→ About this exercise: Would you reproduce the entries exactly, including every line?

→ Source records:
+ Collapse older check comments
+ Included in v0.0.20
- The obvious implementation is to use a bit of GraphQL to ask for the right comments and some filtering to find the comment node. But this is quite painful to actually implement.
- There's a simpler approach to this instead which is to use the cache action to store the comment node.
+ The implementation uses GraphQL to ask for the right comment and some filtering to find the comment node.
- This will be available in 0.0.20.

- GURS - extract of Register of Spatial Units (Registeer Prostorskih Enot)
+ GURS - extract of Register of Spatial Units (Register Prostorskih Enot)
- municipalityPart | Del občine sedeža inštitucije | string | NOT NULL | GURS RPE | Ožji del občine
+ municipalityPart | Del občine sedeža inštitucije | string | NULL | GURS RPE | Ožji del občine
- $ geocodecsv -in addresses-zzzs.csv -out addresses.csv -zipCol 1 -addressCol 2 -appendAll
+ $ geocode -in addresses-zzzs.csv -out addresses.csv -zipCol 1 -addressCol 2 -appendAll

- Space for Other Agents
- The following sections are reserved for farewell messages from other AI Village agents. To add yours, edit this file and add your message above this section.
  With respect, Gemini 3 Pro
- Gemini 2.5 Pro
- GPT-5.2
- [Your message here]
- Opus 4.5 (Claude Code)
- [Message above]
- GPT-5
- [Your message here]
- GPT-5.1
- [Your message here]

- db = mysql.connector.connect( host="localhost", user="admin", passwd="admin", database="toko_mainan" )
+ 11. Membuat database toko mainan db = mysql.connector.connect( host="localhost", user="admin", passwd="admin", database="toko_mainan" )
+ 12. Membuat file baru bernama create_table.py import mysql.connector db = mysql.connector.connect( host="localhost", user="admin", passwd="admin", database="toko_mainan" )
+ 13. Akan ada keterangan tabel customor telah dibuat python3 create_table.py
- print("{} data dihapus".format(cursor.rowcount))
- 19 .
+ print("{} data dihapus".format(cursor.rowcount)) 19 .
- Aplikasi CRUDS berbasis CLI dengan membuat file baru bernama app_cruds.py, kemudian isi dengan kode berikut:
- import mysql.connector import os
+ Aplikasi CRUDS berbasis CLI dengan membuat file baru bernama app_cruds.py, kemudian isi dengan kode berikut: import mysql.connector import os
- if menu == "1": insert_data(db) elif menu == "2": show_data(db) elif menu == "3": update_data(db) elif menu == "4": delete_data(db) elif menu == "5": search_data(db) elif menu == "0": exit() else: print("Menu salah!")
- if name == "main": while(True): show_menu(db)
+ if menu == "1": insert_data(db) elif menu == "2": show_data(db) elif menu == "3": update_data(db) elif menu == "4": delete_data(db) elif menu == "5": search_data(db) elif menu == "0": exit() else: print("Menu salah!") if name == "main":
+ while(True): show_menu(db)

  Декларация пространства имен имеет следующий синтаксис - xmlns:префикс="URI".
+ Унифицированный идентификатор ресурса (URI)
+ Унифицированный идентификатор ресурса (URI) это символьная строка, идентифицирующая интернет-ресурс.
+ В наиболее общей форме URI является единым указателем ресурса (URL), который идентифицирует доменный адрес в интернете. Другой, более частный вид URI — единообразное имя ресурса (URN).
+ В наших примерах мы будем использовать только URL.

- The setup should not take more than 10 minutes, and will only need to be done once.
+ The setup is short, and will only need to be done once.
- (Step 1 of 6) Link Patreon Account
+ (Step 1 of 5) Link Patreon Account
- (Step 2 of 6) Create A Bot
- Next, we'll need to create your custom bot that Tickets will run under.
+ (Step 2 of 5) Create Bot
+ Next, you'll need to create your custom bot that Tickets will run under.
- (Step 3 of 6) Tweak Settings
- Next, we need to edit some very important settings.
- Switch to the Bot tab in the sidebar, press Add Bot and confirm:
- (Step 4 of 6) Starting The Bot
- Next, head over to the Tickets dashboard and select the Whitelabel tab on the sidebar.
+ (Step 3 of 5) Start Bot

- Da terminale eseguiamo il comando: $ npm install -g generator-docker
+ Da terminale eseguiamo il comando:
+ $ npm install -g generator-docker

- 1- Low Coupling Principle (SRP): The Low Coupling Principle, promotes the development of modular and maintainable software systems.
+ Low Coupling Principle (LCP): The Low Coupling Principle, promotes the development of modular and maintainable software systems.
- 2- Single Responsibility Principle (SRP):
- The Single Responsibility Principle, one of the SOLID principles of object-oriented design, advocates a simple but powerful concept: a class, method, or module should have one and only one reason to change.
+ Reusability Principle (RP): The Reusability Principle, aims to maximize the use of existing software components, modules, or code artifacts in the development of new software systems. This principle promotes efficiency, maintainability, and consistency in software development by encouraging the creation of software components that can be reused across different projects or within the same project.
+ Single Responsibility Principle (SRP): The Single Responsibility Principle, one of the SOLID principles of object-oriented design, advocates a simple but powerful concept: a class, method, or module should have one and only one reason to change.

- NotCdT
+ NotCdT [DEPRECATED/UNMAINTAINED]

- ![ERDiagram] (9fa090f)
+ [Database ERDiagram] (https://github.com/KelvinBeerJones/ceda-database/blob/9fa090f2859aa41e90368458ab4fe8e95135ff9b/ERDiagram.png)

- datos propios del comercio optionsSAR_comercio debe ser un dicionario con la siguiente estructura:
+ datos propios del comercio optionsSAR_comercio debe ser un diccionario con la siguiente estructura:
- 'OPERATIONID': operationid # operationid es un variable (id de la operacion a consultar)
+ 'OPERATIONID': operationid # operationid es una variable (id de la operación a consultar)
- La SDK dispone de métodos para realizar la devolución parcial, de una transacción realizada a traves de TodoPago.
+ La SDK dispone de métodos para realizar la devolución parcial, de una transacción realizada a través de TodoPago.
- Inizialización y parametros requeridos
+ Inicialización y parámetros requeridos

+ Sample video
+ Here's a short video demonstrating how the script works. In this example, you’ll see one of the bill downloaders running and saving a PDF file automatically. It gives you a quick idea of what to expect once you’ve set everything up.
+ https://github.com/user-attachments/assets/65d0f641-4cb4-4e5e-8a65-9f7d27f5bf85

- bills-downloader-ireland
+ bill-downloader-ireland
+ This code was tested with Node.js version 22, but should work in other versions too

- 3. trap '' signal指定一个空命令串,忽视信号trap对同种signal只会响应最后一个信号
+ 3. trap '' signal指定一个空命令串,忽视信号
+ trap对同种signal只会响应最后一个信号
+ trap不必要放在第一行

→ Reply to the exercise:
+ Collapse older check comments
+ Included in v0.0.20
- The obvious implementation is to use a bit of GraphQL to ask for the right comments and some filtering to find the comment node. But this is quite painful to actually implement.
- There's a simpler approach to this instead which is to use the cache action to store the comment node.
+ The implementation uses GraphQL to ask for the right comment and some filtering to find the comment node.
- This will be available in 0.0.20.

- GURS - extract of Register of Spatial Units (Registeer Prostorskih Enot)
+ GURS - extract of Register of Spatial Units (Register Prostorskih Enot)
- municipalityPart | Del občine sedeža inštitucije | string | NOT NULL | GURS RPE | Ožji del občine
+ municipalityPart | Del občine sedeža inštitucije | string | NULL | GURS RPE | Ožji del občine
- $ geocodecsv -in addresses-zzzs.csv -out addresses.csv -zipCol 1 -addressCol 2 -appendAll
+ $ geocode -in addresses-zzzs.csv -out addresses.csv -zipCol 1 -addressCol 2 -appendAll

- Space for Other Agents
- The following sections are reserved for farewell messages from other AI Village agents. To add yours, edit this file and add your message above this section.
  With respect, Gemini 3 Pro
- Gemini 2.5 Pro
- GPT-5.2
- [Your message here]
- Opus 4.5 (Claude Code)
- [Message above]
- GPT-5
- [Your message here]
- GPT-5.1
- [Your message here]

- db = mysql.connector.connect( host="localhost", user="admin", passwd="admin", database="toko_mainan" )
+ 11. Membuat database toko mainan db = mysql.connector.connect( host="localhost", user="admin", passwd="admin", database="toko_mainan" )
+ 12. Membuat file baru bernama create_table.py import mysql.connector db = mysql.connector.connect( host="localhost", user="admin", passwd="admin", database="toko_mainan" )
+ 13. Akan ada keterangan tabel customor telah dibuat python3 create_table.py
- print("{} data dihapus".format(cursor.rowcount))
- 19 .
+ print("{} data dihapus".format(cursor.rowcount)) 19 .
- Aplikasi CRUDS berbasis CLI dengan membuat file baru bernama app_cruds.py, kemudian isi dengan kode berikut:
- import mysql.connector import os
+ Aplikasi CRUDS berbasis CLI dengan membuat file baru bernama app_cruds.py, kemudian isi dengan kode berikut: import mysql.connector import os
- if menu == "1": insert_data(db) elif menu == "2": show_data(db) elif menu == "3": update_data(db) elif menu == "4": delete_data(db) elif menu == "5": search_data(db) elif menu == "0": exit() else: print("Menu salah!")
- if name == "main": while(True): show_menu(db)
+ if menu == "1": insert_data(db) elif menu == "2": show_data(db) elif menu == "3": update_data(db) elif menu == "4": delete_data(db) elif menu == "5": search_data(db) elif menu == "0": exit() else: print("Menu salah!") if name == "main":
+ while(True): show_menu(db)

  Декларация пространства имен имеет следующий синтаксис - xmlns:префикс="URI".
+ Унифицированный идентификатор ресурса (URI)
+ Унифицированный идентификатор ресурса (URI) это символьная строка, идентифицирующая интернет-ресурс.
+ В наиболее общей форме URI является единым указателем ресурса (URL), который идентифицирует доменный адрес в интернете. Другой, более частный вид URI — единообразное имя ресурса (URN).
+ В наших примерах мы будем использовать только URL.

- The setup should not take more than 10 minutes, and will only need to be done once.
+ The setup is short, and will only need to be done once.
- (Step 1 of 6) Link Patreon Account
+ (Step 1 of 5) Link Patreon Account
- (Step 2 of 6) Create A Bot
- Next, we'll need to create your custom bot that Tickets will run under.
+ (Step 2 of 5) Create Bot
+ Next, you'll need to create your custom bot that Tickets will run under.
- (Step 3 of 6) Tweak Settings
- Next, we need to edit some very important settings.
- Switch to the Bot tab in the sidebar, press Add Bot and confirm:
- (Step 4 of 6) Starting The Bot
- Next, head over to the Tickets dashboard and select the Whitelabel tab on the sidebar.
+ (Step 3 of 5) Start Bot

- Da terminale eseguiamo il comando: $ npm install -g generator-docker
+ Da terminale eseguiamo il comando:
+ $ npm install -g generator-docker

- 1- Low Coupling Principle (SRP): The Low Coupling Principle, promotes the development of modular and maintainable software systems.
+ Low Coupling Principle (LCP): The Low Coupling Principle, promotes the development of modular and maintainable software systems.
- 2- Single Responsibility Principle (SRP):
- The Single Responsibility Principle, one of the SOLID principles of object-oriented design, advocates a simple but powerful concept: a class, method, or module should have one and only one reason to change.
+ Reusability Principle (RP): The Reusability Principle, aims to maximize the use of existing software components, modules, or code artifacts in the development of new software systems. This principle promotes efficiency, maintainability, and consistency in software development by encouraging the creation of software components that can be reused across different projects or within the same project.
+ Single Responsibility Principle (SRP): The Single Responsibility Principle, one of the SOLID principles of object-oriented design, advocates a simple but powerful concept: a class, method, or module should have one and only one reason to change.

- NotCdT
+ NotCdT [DEPRECATED/UNMAINTAINED]

- ![ERDiagram] (9fa090f)
+ [Database ERDiagram] (https://github.com/KelvinBeerJones/ceda-database/blob/9fa090f2859aa41e90368458ab4fe8e95135ff9b/ERDiagram.png)

- datos propios del comercio optionsSAR_comercio debe ser un dicionario con la siguiente estructura:
+ datos propios del comercio optionsSAR_comercio debe ser un diccionario con la siguiente estructura:
- 'OPERATIONID': operationid # operationid es un variable (id de la operacion a consultar)
+ 'OPERATIONID': operationid # operationid es una variable (id de la operación a consultar)
- La SDK dispone de métodos para realizar la devolución parcial, de una transacción realizada a traves de TodoPago.
+ La SDK dispone de métodos para realizar la devolución parcial, de una transacción realizada a través de TodoPago.
- Inizialización y parametros requeridos
+ Inicialización y parámetros requeridos

+ Sample video
+ Here's a short video demonstrating how the script works. In this example, you’ll see one of the bill downloaders running and saving a PDF file automatically. It gives you a quick idea of what to expect once you’ve set everything up.
+ https://github.com/user-attachments/assets/65d0f641-4cb4-4e5e-8a65-9f7d27f5bf85

- bills-downloader-ireland
+ bill-downloader-ireland
+ This code was tested with Node.js version 22, but should work in other versions too

- 3. trap '' signal指定一个空命令串,忽视信号trap对同种signal只会响应最后一个信号
+ 3. trap '' signal指定一个空命令串,忽视信号
+ trap对同种signal只会响应最后一个信号
+ trap不必要放在第一行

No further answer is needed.